Esteri
La diplomazia cinese a Mosca, un’alleanza spinta anche dal commercio
Di Giuliana Mastri
Il capo della diplomazia del Partito comunista Wang Yi ha incontrato oggi a Mosca il presidente russo Vladimir Putin, dopo aver visto il ministro degli Esteri russo Serghei Lavrov. La dinamica sembra ormai sviluppata: se Mosca ha bisogno, Pechino c’è. La federazione russa forse non è così isolata come ci piacerebbe pensare e sta puntando apertamente sul ridisegnare le sue geometrie politiche. «Le relazioni tra Russia e Cina sono importanti per stabilizzare la situazione internazionale», ha dichiarato Putin, mentre si sta preparando una possibile visita a Mosca di Xi Jinping, come ha scritto il Wall Street Journal. L’incontro potrebbe avvenire nei prossimi mesi, con il presidente cinese che intende fare di più per favorire una soluzione diplomatica della guerra in Ucraina, ribadendo di evitare il ricorso alle armi nucleari, proprio ora che Vladimir Putin ha annunciato l’intenzione di sospendere la partecipazione al New Start, un trattato sulla riduzione delle armi nucleari firmato da Stati Uniti e Federazione Russa a Praga l’8 aprile 2010. Infatti in mattinata la Duma, la camera bassa del Parlamento di Mosca, ha adottato la legge sulla sospensione del New Start. Nel pomeriggio la legge è passata anche al Consiglio federale, la camera alta del Parlamento Russo.
Non solo adesso la politica sulle armi atomiche si sta slacciando ma sembra che, attraverso l’aggiramento delle sanzioni, Pechino riesca a fornire a Putin apparecchiature tecnologiche utili a scopi militari come chip e droni. Il valore totale delle importazioni di chip, infatti, è passato da 1,8 miliardi di dollari registrati nel periodo gennaio-settembre 2021 a 2,45 miliardi di dollari nello stesso periodo del 2022.
Da notare, inoltre, che la performance commerciale di Mosca nell’anno dello scoppio del conflitto sia stata tutt’altro che negativa, trainata dalla maggiore esportazione di gas e petrolio, visto che gli Stati nemici hanno comunque pensato di fare scorte in previsione della virata nei rapporti. E la Cina accetta volentieri di sostenere l’export russo: il commercio tra Russia e Cina ha raggiunto un nuovo massimo storico nel 2022, salendo del 29,3% rispetto al 2021, per un totale di 190,27 miliardi di dollari, secondo l’Amministrazione generale delle dogane della Cina. Il surplus della Russia nelle relazioni commerciali con la Cina, è stato di 38 miliardi di dollari, triplicato rispetto al 2021. Il fatturato commerciale tra i due Paesi è stato pari a 17,8 miliardi di dollari nel dicembre 2022, con un calo del 3% rispetto a novembre.

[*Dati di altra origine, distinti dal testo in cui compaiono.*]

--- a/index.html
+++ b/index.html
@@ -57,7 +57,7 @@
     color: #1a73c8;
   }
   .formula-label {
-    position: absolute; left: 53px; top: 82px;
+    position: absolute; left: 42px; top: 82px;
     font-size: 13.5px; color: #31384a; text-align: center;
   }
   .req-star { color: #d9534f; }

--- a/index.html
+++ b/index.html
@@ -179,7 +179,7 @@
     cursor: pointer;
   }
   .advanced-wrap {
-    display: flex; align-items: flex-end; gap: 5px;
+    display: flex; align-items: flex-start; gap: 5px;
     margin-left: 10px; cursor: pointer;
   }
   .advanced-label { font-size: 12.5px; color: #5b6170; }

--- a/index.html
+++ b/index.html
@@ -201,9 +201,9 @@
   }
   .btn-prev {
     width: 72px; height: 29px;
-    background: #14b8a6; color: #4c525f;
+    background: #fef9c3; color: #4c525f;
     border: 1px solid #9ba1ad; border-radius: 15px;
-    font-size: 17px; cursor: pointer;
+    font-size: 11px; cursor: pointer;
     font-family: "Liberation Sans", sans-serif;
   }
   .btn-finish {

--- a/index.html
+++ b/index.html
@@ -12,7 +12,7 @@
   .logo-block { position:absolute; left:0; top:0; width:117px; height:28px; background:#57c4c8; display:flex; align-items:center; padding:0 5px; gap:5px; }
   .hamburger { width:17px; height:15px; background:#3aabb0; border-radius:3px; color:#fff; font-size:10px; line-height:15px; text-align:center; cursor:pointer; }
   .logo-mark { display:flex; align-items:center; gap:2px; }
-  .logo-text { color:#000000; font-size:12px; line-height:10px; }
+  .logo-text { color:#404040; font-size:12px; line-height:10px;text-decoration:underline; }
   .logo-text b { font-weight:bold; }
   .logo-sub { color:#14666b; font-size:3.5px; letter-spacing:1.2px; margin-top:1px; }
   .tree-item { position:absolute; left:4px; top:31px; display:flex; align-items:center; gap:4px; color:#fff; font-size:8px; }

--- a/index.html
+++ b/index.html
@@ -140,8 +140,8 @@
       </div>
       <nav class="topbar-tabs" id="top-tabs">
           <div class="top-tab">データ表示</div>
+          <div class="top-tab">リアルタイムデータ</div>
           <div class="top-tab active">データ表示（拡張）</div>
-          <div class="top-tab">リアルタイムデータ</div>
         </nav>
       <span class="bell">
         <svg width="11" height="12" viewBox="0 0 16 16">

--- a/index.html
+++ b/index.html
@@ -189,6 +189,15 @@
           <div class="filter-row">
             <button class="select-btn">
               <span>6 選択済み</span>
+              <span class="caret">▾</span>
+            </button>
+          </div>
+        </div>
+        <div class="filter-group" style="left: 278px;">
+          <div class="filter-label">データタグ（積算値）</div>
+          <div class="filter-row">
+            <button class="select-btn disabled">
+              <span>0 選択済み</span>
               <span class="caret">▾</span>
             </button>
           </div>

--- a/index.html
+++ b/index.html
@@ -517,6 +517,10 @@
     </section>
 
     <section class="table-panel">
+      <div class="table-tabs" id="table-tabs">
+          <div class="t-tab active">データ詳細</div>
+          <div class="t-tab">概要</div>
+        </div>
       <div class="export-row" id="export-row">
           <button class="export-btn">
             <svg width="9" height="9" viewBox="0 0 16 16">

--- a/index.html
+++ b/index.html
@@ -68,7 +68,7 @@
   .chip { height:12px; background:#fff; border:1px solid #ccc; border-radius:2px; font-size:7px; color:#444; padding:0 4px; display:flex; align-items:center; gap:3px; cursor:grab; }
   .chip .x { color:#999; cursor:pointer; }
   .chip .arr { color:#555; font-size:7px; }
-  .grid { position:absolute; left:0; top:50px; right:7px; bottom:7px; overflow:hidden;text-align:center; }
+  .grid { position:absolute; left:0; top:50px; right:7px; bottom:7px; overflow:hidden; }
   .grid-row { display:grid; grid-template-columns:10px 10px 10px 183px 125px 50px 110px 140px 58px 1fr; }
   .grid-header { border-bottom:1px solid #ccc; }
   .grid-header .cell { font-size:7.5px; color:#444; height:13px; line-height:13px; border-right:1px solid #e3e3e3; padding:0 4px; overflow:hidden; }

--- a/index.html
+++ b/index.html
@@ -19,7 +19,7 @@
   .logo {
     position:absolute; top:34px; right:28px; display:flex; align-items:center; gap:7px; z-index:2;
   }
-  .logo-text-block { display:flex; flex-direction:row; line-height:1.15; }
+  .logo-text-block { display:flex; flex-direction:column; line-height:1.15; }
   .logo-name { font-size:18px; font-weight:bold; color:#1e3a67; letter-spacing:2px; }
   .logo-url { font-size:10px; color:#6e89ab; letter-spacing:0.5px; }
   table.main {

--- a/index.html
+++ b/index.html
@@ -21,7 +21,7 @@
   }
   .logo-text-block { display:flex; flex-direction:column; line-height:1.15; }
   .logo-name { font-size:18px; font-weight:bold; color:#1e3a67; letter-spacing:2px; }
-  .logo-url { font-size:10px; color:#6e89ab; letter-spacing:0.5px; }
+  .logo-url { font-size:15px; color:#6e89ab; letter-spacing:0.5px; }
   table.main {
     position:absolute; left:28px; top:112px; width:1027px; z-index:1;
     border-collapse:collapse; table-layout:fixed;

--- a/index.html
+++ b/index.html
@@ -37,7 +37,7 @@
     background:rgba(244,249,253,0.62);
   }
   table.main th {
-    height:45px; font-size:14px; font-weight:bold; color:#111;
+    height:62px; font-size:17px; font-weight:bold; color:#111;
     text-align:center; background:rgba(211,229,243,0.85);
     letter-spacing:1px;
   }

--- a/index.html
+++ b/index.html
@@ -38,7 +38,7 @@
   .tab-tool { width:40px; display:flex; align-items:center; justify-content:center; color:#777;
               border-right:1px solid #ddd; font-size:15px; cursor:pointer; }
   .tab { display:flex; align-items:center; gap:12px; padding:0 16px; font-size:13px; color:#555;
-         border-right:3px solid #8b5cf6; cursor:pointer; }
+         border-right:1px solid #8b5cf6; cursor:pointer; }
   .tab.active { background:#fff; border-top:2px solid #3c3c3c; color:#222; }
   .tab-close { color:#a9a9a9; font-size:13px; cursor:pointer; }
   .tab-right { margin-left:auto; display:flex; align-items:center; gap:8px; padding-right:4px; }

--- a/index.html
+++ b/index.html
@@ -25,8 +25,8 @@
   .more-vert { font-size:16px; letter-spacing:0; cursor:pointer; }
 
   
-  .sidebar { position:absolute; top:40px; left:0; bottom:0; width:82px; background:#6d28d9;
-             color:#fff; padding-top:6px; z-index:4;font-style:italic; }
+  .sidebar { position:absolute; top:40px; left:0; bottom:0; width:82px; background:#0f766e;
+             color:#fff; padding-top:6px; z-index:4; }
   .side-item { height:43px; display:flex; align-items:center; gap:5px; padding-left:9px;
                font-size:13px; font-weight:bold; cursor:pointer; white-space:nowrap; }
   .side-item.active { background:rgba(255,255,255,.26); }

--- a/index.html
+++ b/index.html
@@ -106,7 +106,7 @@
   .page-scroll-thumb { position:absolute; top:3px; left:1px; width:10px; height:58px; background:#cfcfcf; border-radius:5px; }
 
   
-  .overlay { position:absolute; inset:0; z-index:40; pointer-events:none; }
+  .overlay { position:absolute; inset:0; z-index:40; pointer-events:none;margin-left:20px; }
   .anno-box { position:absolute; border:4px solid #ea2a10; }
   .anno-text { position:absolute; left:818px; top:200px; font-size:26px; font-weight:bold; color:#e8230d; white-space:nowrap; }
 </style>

Pechino ora è il maggior partener commerciale della Russia. L’intensificazione degli scambi di semiconduttori era già stata avviata in passato e adesso ovviamente continuerà. Prima o poi Mosca potrebbe registrare il contraccolpo della (quasi) rottura con l’occidente e a differenza allo scorso anno i dati del 2023 dovrebbero essere meno trionfanti. Però il punto è che le sanzioni vengono eluse con triangolazioni e molte merci passano dalla Turchia, un membro della Nato. Difficile stabilire se effettivamente esista un divieto di esportazione in Russia di micro-chip di stampo americano, tuttavia l’intento del blocco occidentale, agli inizi, era proprio quello di far mancare a Mosca gli approvvigionamenti tecnologici.
Eppure, come riferisce Reuters, almeno 2,6 miliardi di dollari di computer e altri componenti elettronici sono entrati in Russia nei sette mesi fino al 31 ottobre, a giudicare dai registri doganali russi. Almeno 777 milioni di dollari di questi prodotti sono stati realizzati da aziende occidentali i cui chip sono stati trovati nelle armi moscovite. Si tratta di di marchi come ad esempio Intel Corp, Advanced Micro Devices Inc, Texas Instruments Inc., Analog Devices Inc. e Infineon AG. Insomma, dopo aver annunciato il decimo pacchetto di sanzioni, qualcosa ancora non quadra.